[Extracted data entries]
##########

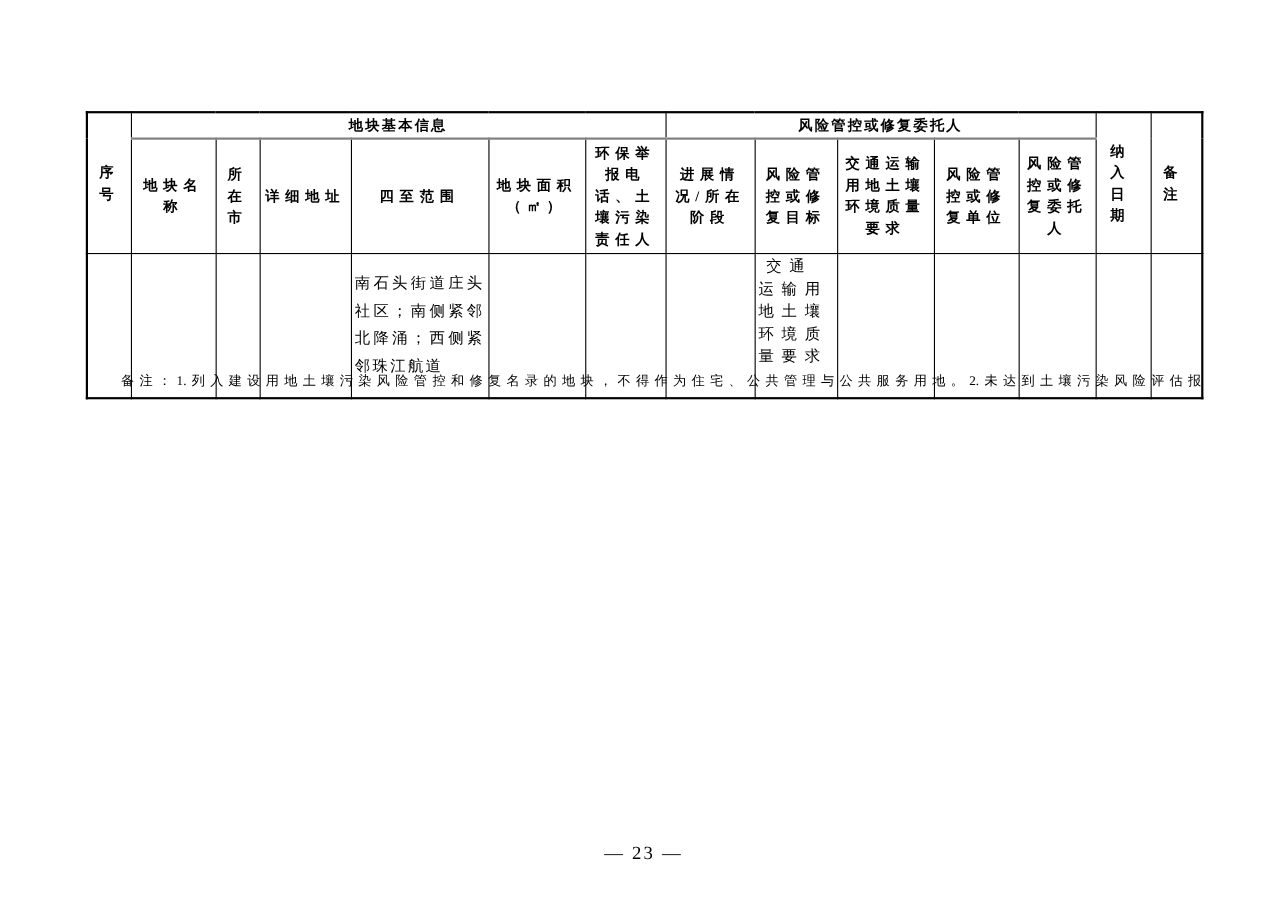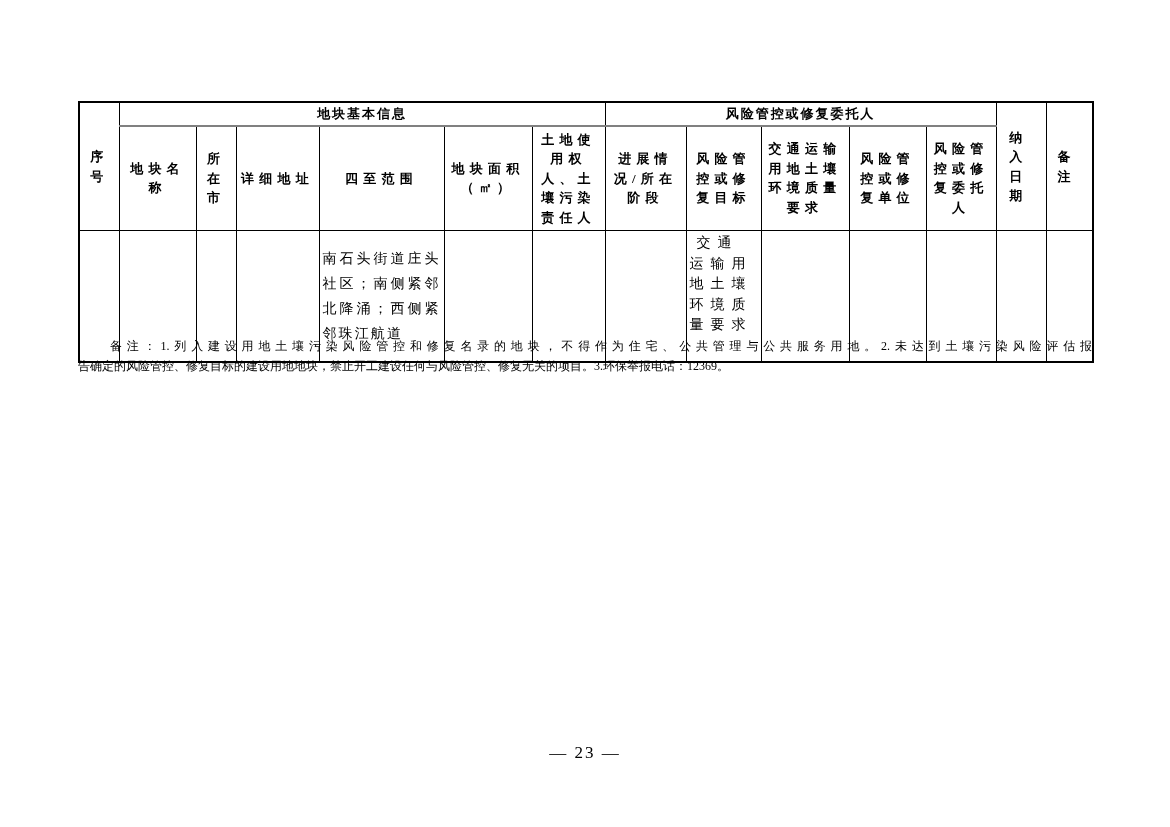--- a/index.html
+++ b/index.html
@@ -125,7 +125,7 @@
       <th>详细地址</th>
       <th>四至范围</th>
       <th>地块面积（㎡）</th>
-      <th>土地使用权人、土壤污染责任人</th>
+      <th>环保举报电话、土壤污染责任人</th>
       <th>进展情况/所在阶段</th>
       <th>风险管控或修复目标</th>
       <th>交通运输用地土壤环境质量要求</th>

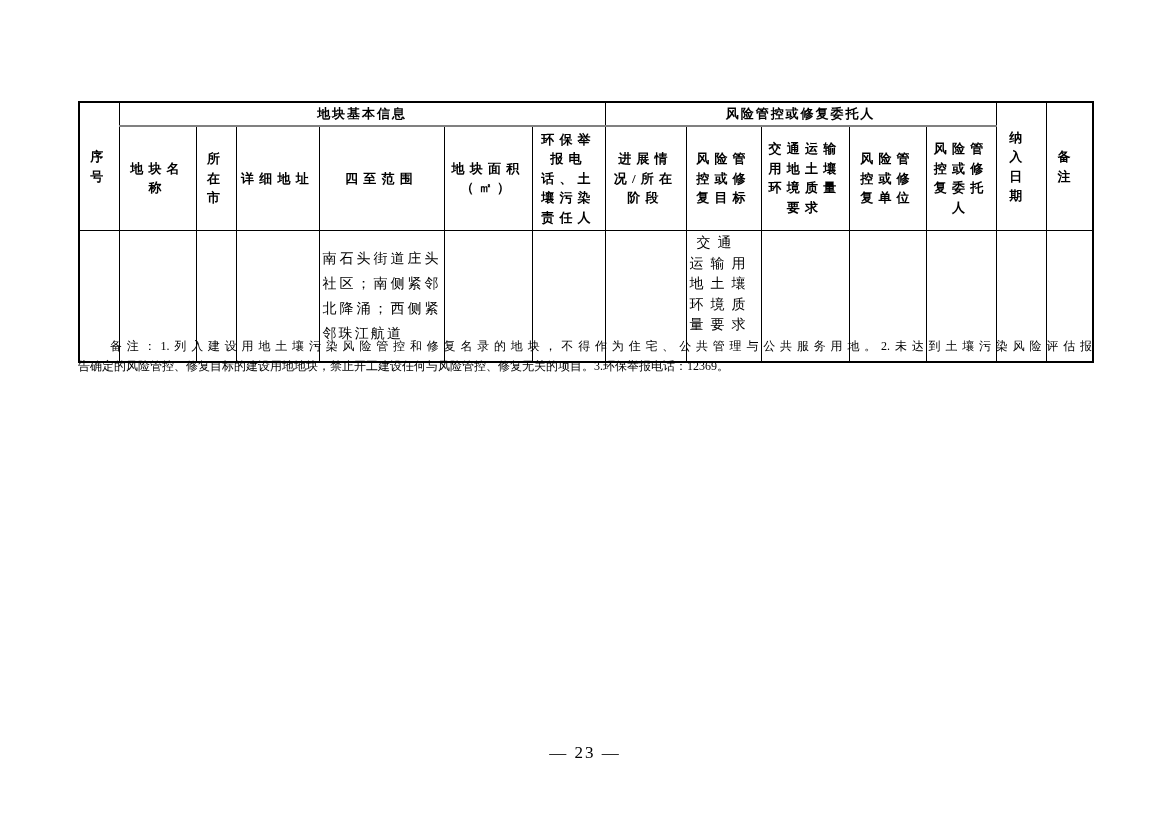--- a/index.html
+++ b/index.html
@@ -153,7 +153,6 @@
 
   <div class="notes">
     <div class="note-line-1">备注：1.列入建设用地土壤污染风险管控和修复名录的地块，不得作为住宅、公共管理与公共服务用地。2.未达到土壤污染风险评估报</div>
-    <div class="note-line-2">告确定的风险管控、修复目标的建设用地地块，禁止开工建设任何与风险管控、修复无关的项目。3.环保举报电话：12369。</div>
   </div>
 
   <div class="page-number">— 23 —</div>

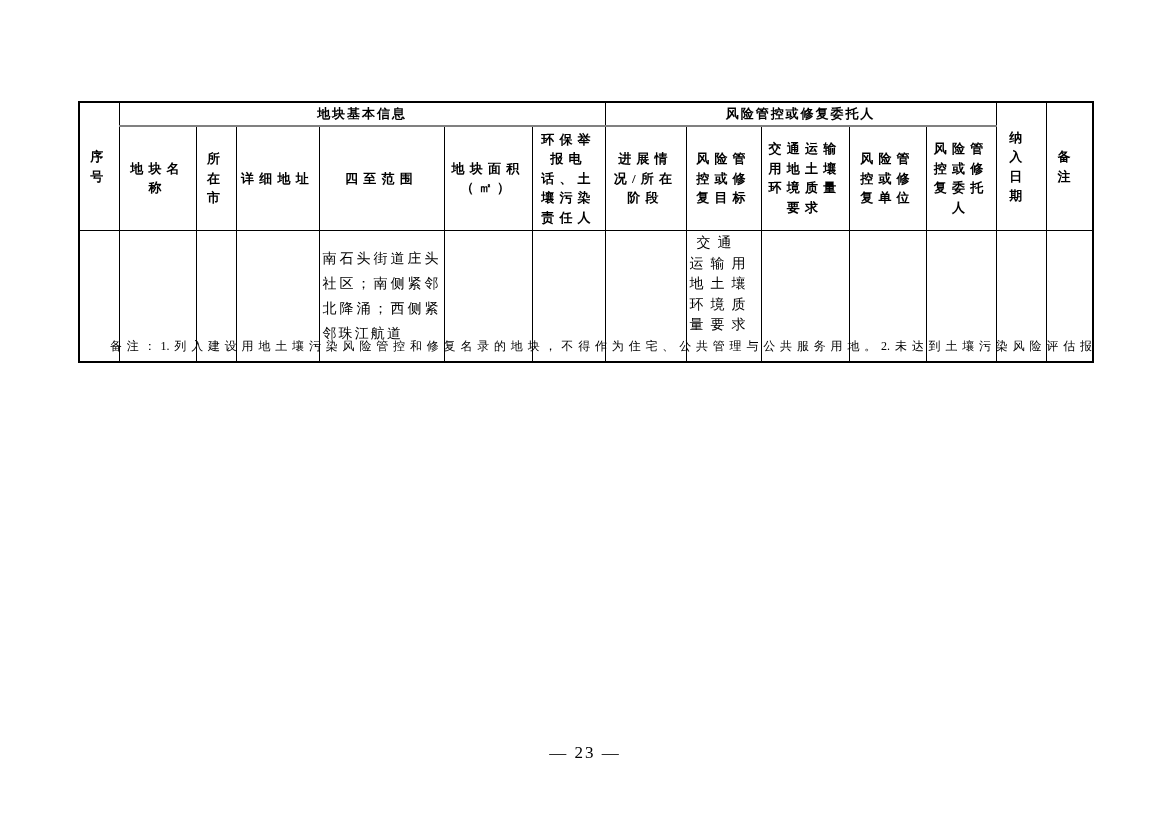--- a/index.html
+++ b/index.html
@@ -81,7 +81,7 @@
   }
   .page-number {
     position: absolute;
-    left: 0; top: 743px;
+    left: 0; top: 766px;
     width: 100%;
     text-align: center;
     font-size: 17px;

##########

_Task to carry out_. Your answer should be the lines of the records that include the word "number".

_Answer section_.
   <div class="page-number">— 23 —</div>
   .page-number {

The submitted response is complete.